Jessica Mann

from Wikipedia, the free encyclopedia

Jessica Mann (born September 13, 1937 in London ; died July 10, 2018 ) was a British writer of crime fiction and non-fiction.

Life

Jessica Mann's parents, Friedrich Alexander Mann and Eleonore Ehrlich (1907–1980), were lawyers of Jewish origin who had to emigrate from Germany in 1933 after the transfer of power to the National Socialists. You could only gain a foothold in London after further studies and exams. The couple had three children, Richard David (* 1935), Jessica and Nicola (* 1944). In view of the persecution of the Jews and the impending invasion of England in 1940 , Richard and Jessica were entrusted by their parents to the Children's Overseas Reception Board , which evacuated them to safe Canada . Jessica wrote the non-fiction book Out of Harm's Way about it in 2005 . Jessica Mann was back in London in 1943/44 and attended St Paul's Girls' School . She then studied archeology at Newnham College , Cambridge and law at the University of Leicester .

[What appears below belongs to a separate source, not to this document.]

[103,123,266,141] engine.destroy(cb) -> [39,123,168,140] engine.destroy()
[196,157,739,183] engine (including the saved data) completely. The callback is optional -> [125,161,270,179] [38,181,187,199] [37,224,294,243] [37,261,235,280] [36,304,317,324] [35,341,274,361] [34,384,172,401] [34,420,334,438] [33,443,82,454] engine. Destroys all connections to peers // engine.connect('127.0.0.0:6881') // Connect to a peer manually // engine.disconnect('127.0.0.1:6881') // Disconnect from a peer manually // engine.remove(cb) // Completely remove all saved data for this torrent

The day after graduating from Cambridge in 1959, she married the archaeologist and historian Charles Thomas (1928-2016). They had two sons and two daughters - and the husband became a “frustrated full-time wife, mother and housekeeper”, as befits the model for young women of middle-class origin. Man discovered in the 1963 book, The Feminine Mystique by Betty Friedan that she was not a single fate. The family lived in Edinburgh for ten years and in Leicester for three years and then moved to Truro , Cornwall . She later worked as an employee in the regional administration.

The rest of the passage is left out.